We begin with position previews. First up, the top draft-eligible centers. While the Flyers’ two first-rounders are in the teens, general manager Ron Hextall may opt to trade up into the top 10, which is why we are including the top prospects first and then later will provide better fits for the Flyers.
Joe Veleno, 6-1/193, Drummondville (QMJHL)
Veleno finished as the eighth-ranked North American skater by NHL Central Scouting, a five-spot jump from its midterm rankings. He began the 2017-18 season with Saint John, which drafted him with the first overall pick in the 2015 QMJHL entry draft, before being traded to Drummondville. With Saint John this season, Veleno posted 31 points in 31 games. After the trade, his numbers shot up. He tallied 16 goals and 48 points in 33 games with Drummondville.
Let’s go back to the 2015 QMJHL draft. Hockey Canada granted Veleno “exceptional status,” allowing him to play in major junior hockey at 15 years old. He became the first Quebec player and just the fifth CHL player to receive this status. The others were Connor McDavid, John Tavares, Aaron Ekblad and Sean Day. Because of the “exceptional status,” some may feel inclined to lump him into the conversation with McDavid and Tavares, but Veleno is not at that level of prospect. He’s a strong skater with a high hockey IQ and plays a solid 200-foot game.
Draft projection: Between Nos. 8-12.
Jesperi Kotkaniemi, 6-2/188, Assat (Liiga)

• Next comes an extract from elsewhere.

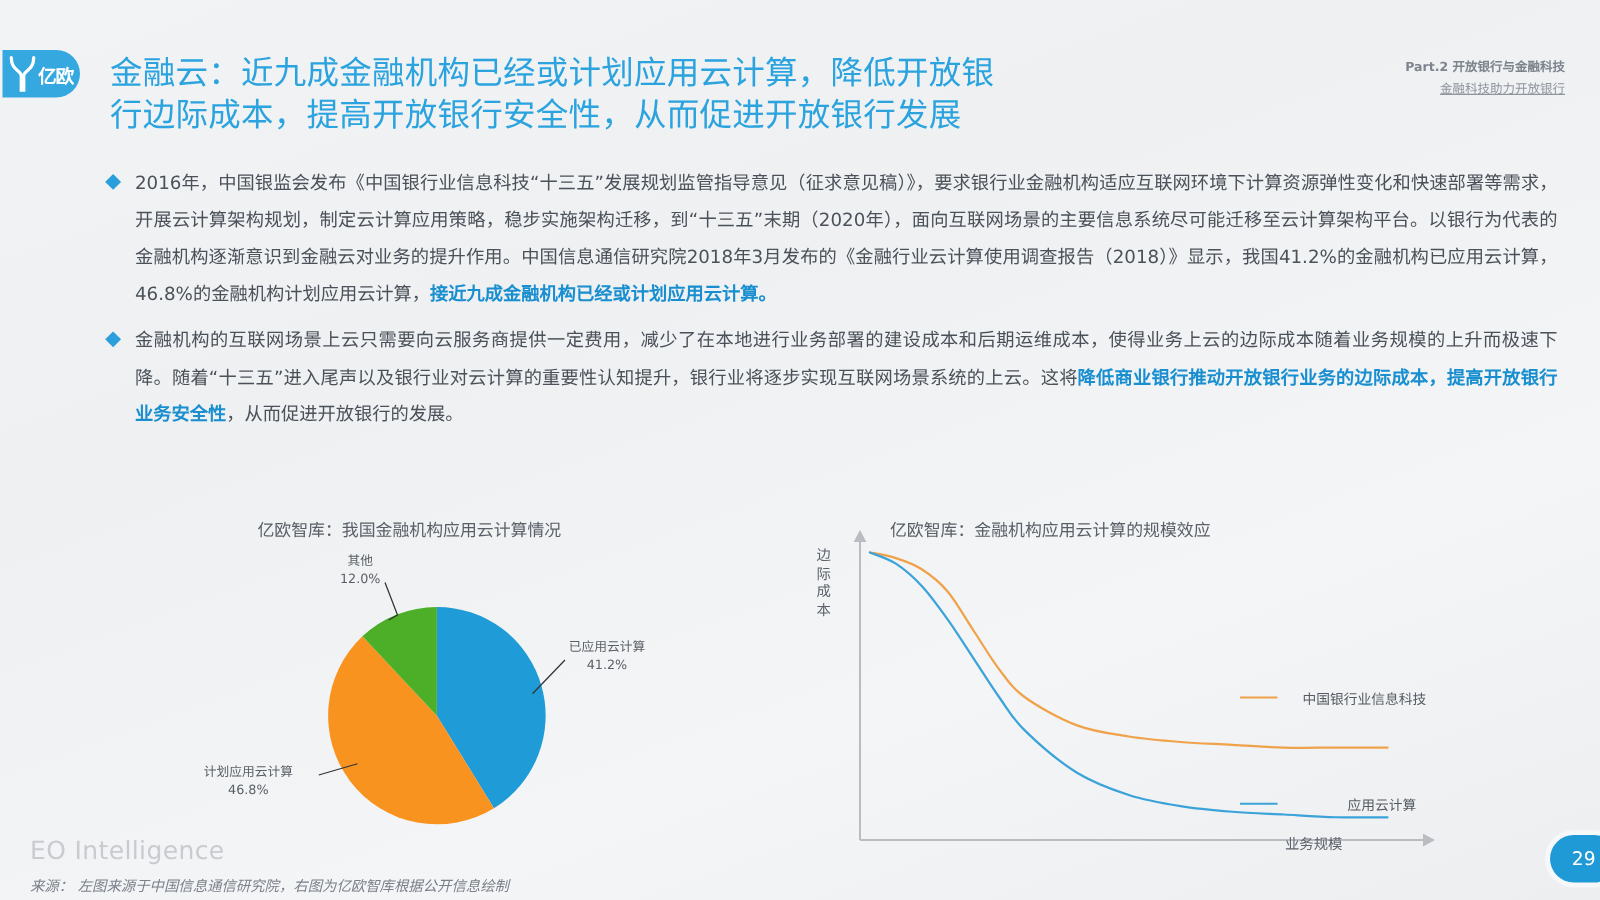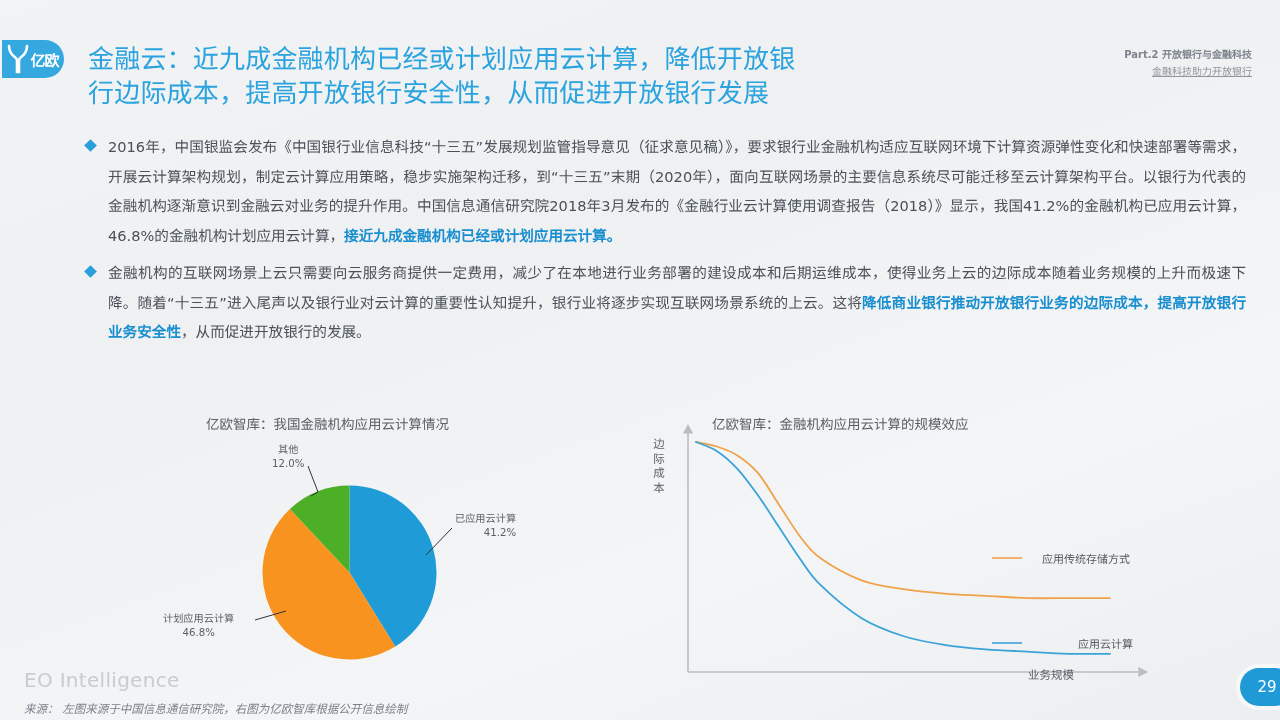"41.2%" div { text-align: right -> center }
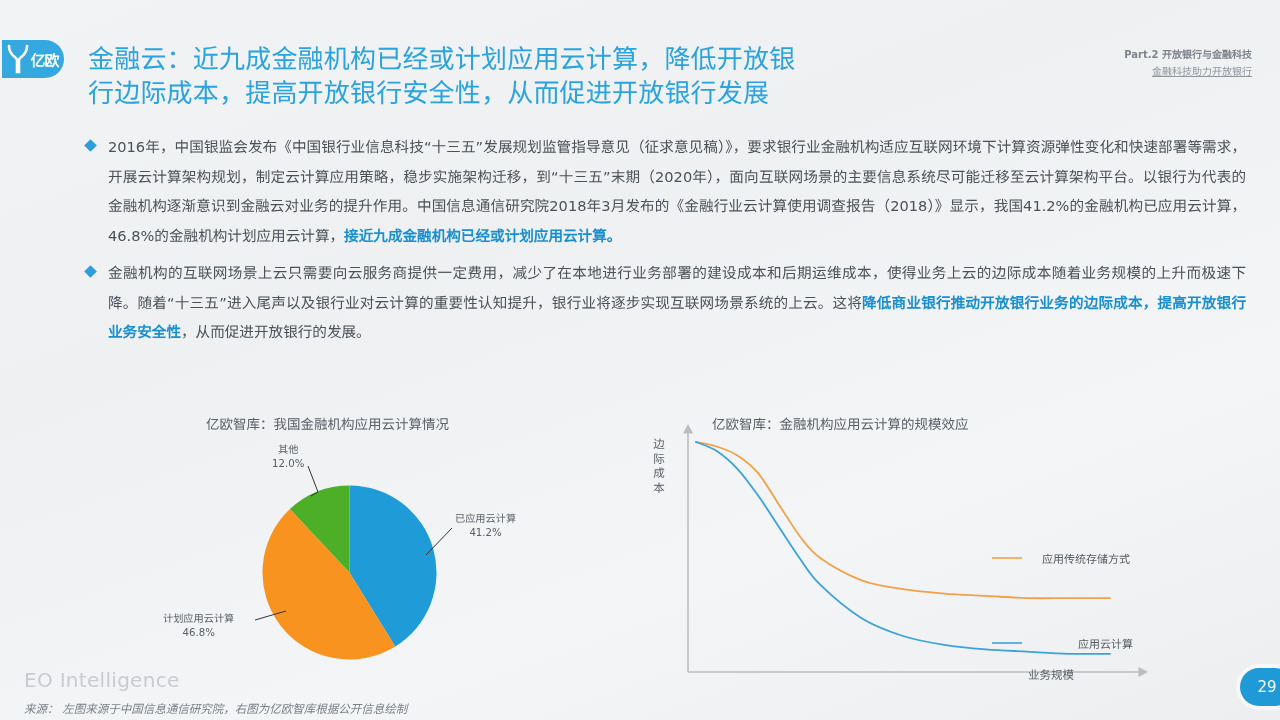"应用传统存储方式" div.series-label { text: 应用传统存储方式 -> 中国银行业信息科技 }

Kotkaniemi is a 17-year-old prospect who already has a professional season under his belt. He finished with 29 points in 57 games this season, seventh most by a U-18 player in Liiga history. Finished as the sixth-ranked European skater by Central Scouting, a three-spot climb from the midterm rankings. He can play all three forward positions but projects as a center in the NHL.
Draft projection: Between Nos. 9-15
Barrett Hayton, 6-1/190, Sault Ste. Marie (OHL)
Hayton is a teammate of Flyers prospect Morgan Frost (27th overall, 2017) and finished ranked ninth among North American skaters by Central Scouting, a three-spot drop from the midterm rankings. He doesn’t have high-end potential but has been pegged as a safe pick that he’ll be an NHLer.
Draft projection: Between Nos. 10-16
Isac Lundestrom, 6-0/185, Luleå HF (SHL)
Lundestrom checks in as the eighth-ranked European skater, a five-spot drop from midterm. He just finished his second professional season in the SHL. Had six goals and 15 points in 42 games for Luleå HF in 2017-18. His best attribute is his shot, a quick release with precision. He’s a decent skater and plays a solid two-way game. Should be taken around the end of the lottery.
Draft projection: Between Nos. 10-17
Rasmus Kupari, 6-1/183, Karpat (Liiga)
More European flavor to wrap up the top draft-eligible centers, a position that’s usually stronger than this year’s class. Kupari saw a five-spot drop from Central Scouting’s midterm rankings, finishing 11th among Europeans. He didn’t play a ton for Karpat this year, averaging 12 minutes but had 14 points in 39 games. Has a lot of raw talent but not fully developed.